## What to work on
Among the entries below, find the lines with the word "total" and return them.

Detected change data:

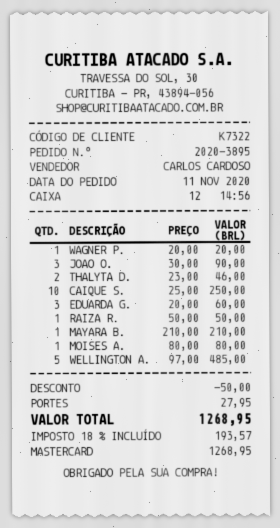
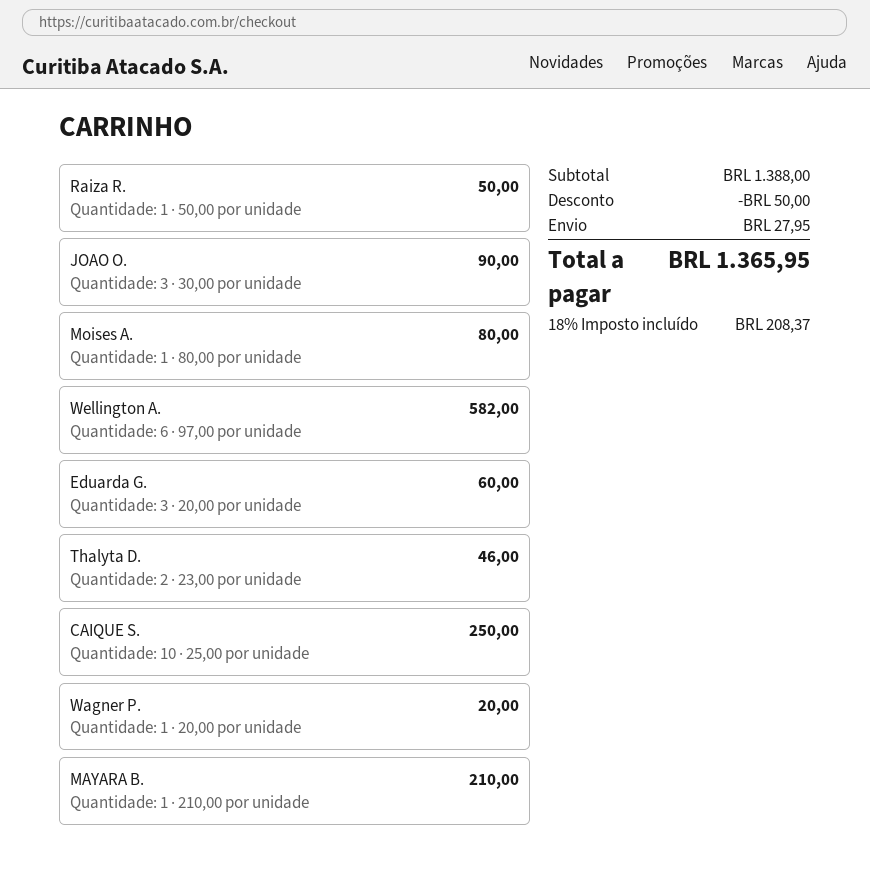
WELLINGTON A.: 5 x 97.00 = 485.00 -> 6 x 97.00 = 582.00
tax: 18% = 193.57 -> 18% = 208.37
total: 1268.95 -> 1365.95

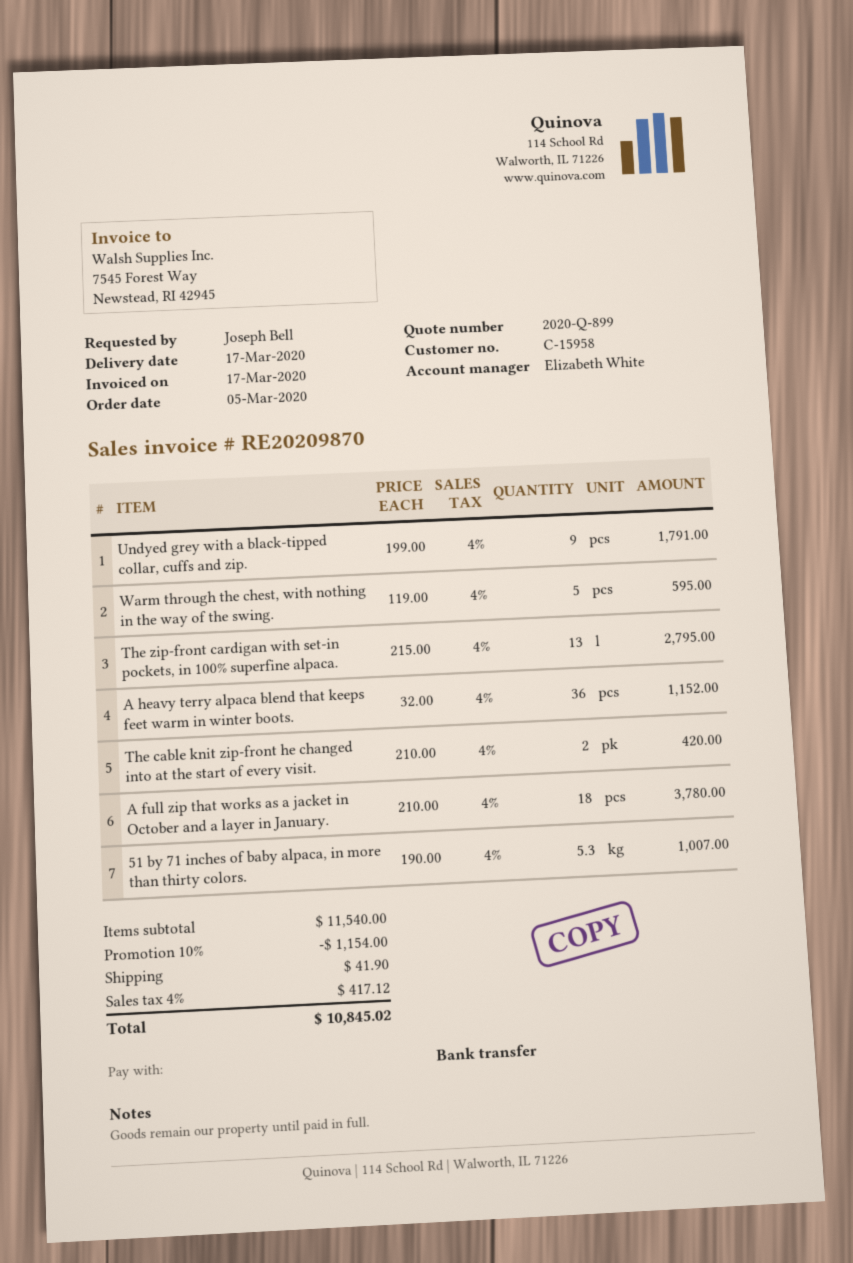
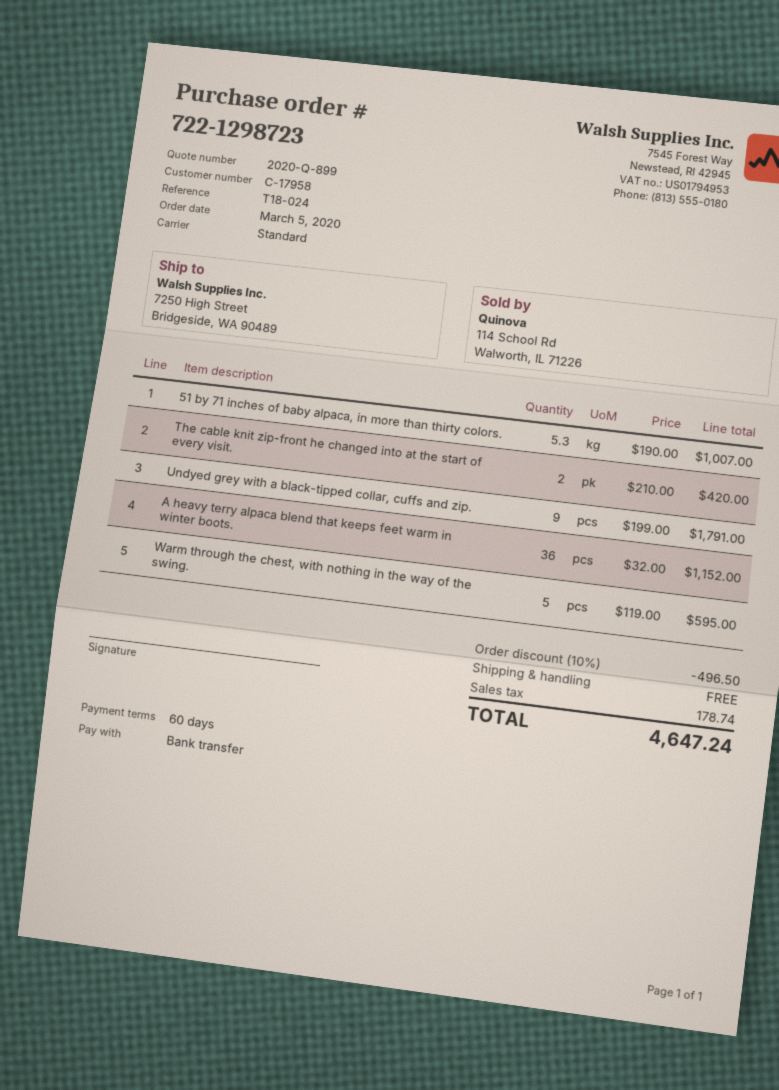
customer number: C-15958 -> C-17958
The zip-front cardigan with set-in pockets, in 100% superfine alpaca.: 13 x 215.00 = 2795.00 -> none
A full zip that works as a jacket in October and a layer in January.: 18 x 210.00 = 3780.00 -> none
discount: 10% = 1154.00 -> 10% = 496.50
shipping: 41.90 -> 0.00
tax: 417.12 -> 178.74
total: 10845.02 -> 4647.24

## Worked solution
total: 1268.95 -> 1365.95
total: 10845.02 -> 4647.24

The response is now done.